§ WHAT TO WORK ON:
The pictures get dropped, while every remaining part of the listing is copied exactly.

§ RECORD EXCERPTS:
::::::

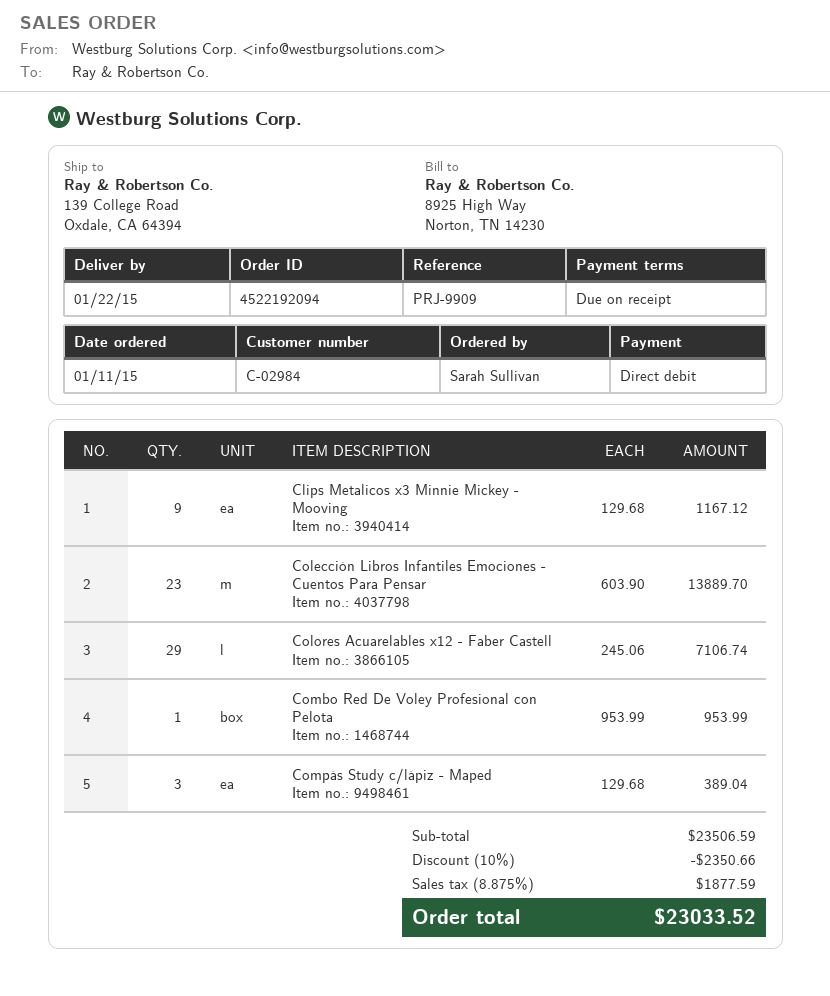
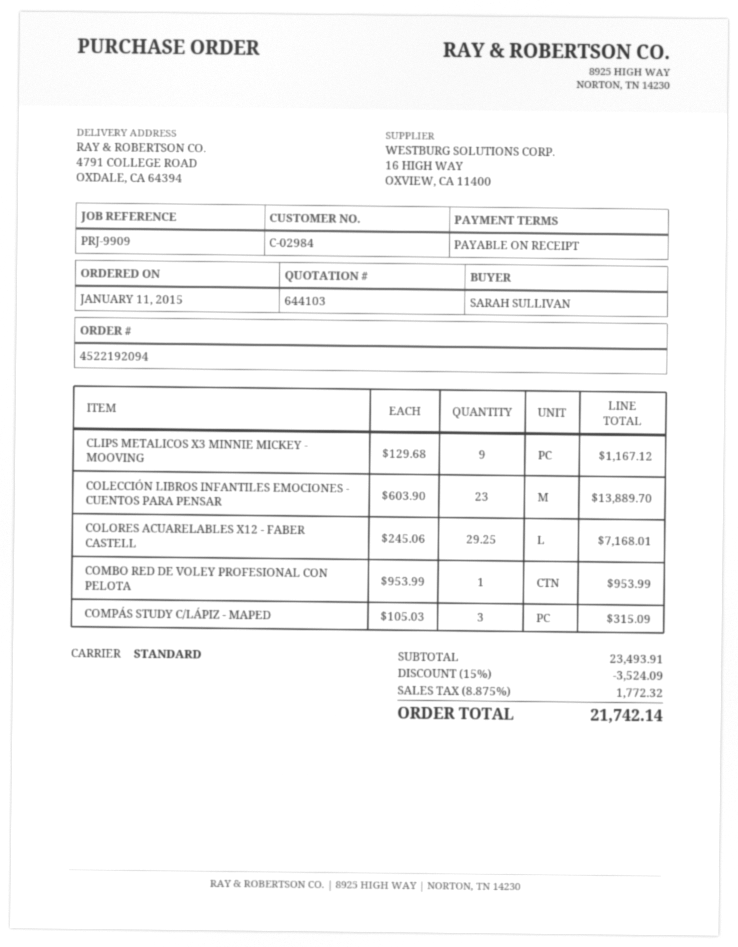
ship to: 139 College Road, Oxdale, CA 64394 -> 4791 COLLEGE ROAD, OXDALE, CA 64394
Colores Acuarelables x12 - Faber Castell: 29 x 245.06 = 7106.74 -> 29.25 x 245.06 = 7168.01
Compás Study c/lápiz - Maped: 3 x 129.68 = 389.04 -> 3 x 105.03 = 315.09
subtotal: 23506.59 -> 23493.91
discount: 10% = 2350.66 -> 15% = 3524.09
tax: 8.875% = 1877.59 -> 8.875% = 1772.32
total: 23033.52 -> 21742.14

::::::

§ THE COMPLETED TASK:
ship to: 139 College Road, Oxdale, CA 64394 -> 4791 COLLEGE ROAD, OXDALE, CA 64394
Colores Acuarelables x12 - Faber Castell: 29 x 245.06 = 7106.74 -> 29.25 x 245.06 = 7168.01
Compás Study c/lápiz - Maped: 3 x 129.68 = 389.04 -> 3 x 105.03 = 315.09
subtotal: 23506.59 -> 23493.91
discount: 10% = 2350.66 -> 15% = 3524.09
tax: 8.875% = 1877.59 -> 8.875% = 1772.32
total: 23033.52 -> 21742.14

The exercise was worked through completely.